Ella comienza a andar a mi izquierda con paso apurado. La iluminación es tan débil que no puedo ver el rostro.Ya en condiciones normales no lo vería, porque ella camina sin girar la cabeza, siempre mirando hacia adelante, una mecha de cabello castaño escondiendo parcialmente el perfil. Pero le adivino el mismo encanto misterioso y cautivante que sentí aquella noche escondido entre los canteros del parque. El Negro viene a mi derecha sin decir una palabra, tan intrigado como yo por lo irreal de la escena. Después de algunos pasos,ella enza a susurrar con una voz que parece también ser atenuada por el silencio del lugar:
-Siempre supe que vendrías, desde aquella noche, por los gitanos. Pero algunas cartas no se acomodaban en la secuencia cierta, varias veces pasaste los límites del parque y te perdiste en las trillas. Ellos tuvieron problemas y sólo te encontraron con ayuda del cristal, hasta que finalmente consiguieron traerte, y a tu amigo, que desde el principio te ha acompañado.

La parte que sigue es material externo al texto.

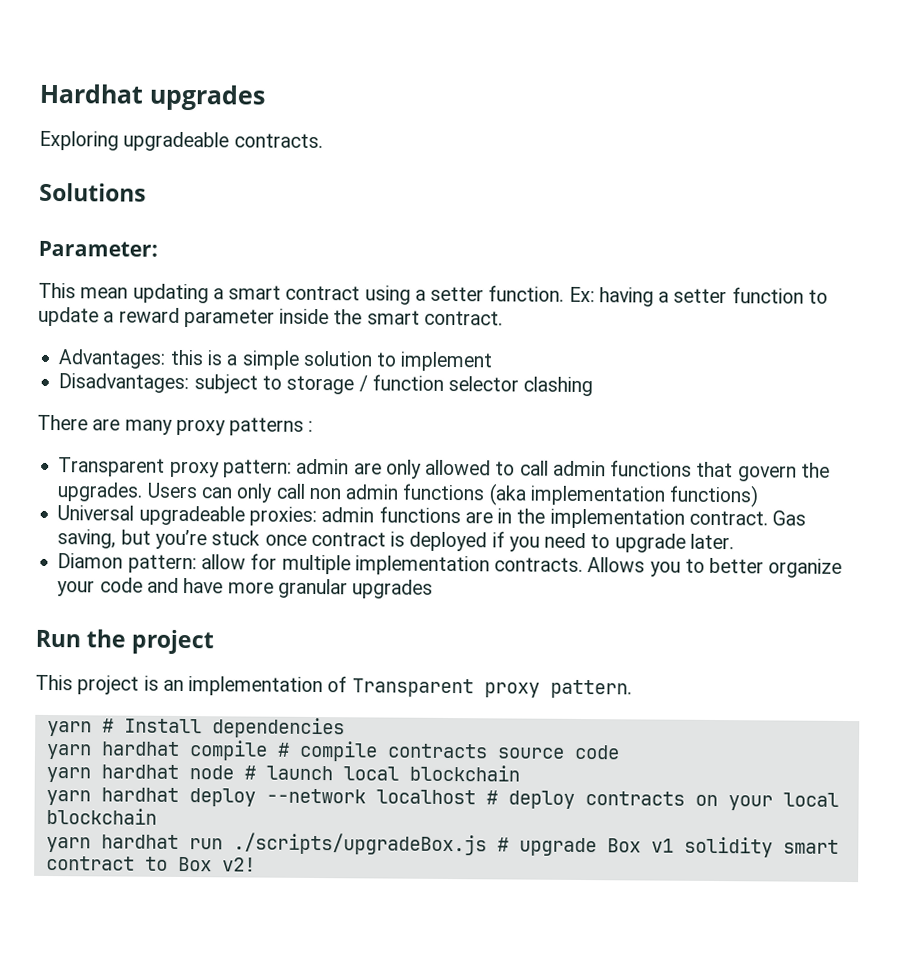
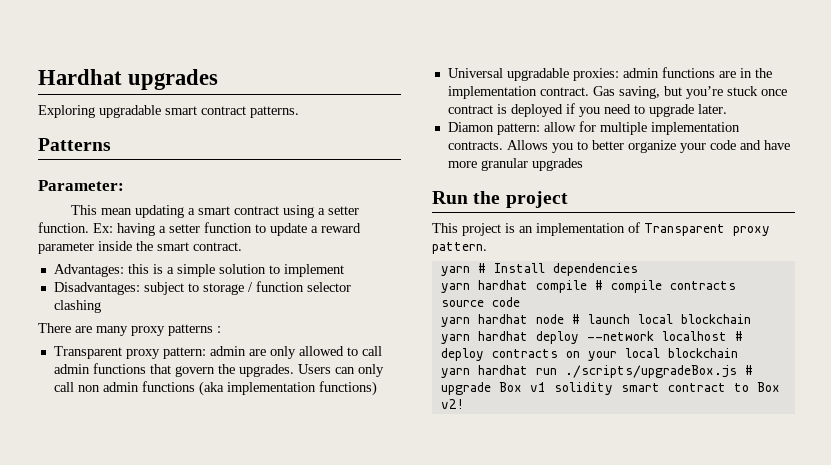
[123,131,323,152] [39,182,146,202] upgradeable contracts. // Solutions -> [99,105,299,118] [38,138,111,151] upgradable smart contract patterns. // Patterns
[138,505,245,526] upgradeable -> [506,68,569,81] upgradable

Vos caminás a mi lado y ves cuando ella levanta el brazo derecho para indicarnos la primera fila de la platea con los dos únicos lugares libres, antes de andar los pocos pasos para llegar al fin del corredor, donde va a doblar a la izquierda y separarse para seguir la otra escalinata que lleva al escenario. Y no podrás olvidarte porque fue en ese momento que los dos reparamos en las manos.
Los dedos parecen los bailarines danzando sobre las cuerdas, me habías dicho, las manos que no producían sonido aquella noche cuando lloré en el parque y después otra noche en que soñé y Sharee se despertó asustada, no son las manos bobo, ya sabés que ellas no pueden tocarlos, los dedos muy finos y largos que yo conocía tan bien, capaces de construir aquellos acordes casi imposibles hasta que ya en el último momento vos ves como yo, Negro, cuando ya casi pisando las tablas y el proyector del fondo ilumina ahora sí completamente el palco, vos ves lo que ya sabías, porque yo te lo había contado a orillas del río. Cuando ella se adelanta dos pasos y gira muy rápido la cabeza hacia la izquierda los dos vemos el vestido descubierto atrás sólo anudado por un lazo, el cabello corto resbalando por un instante sobre la espalda, la espalda con los dos lunares del lado izquierdo.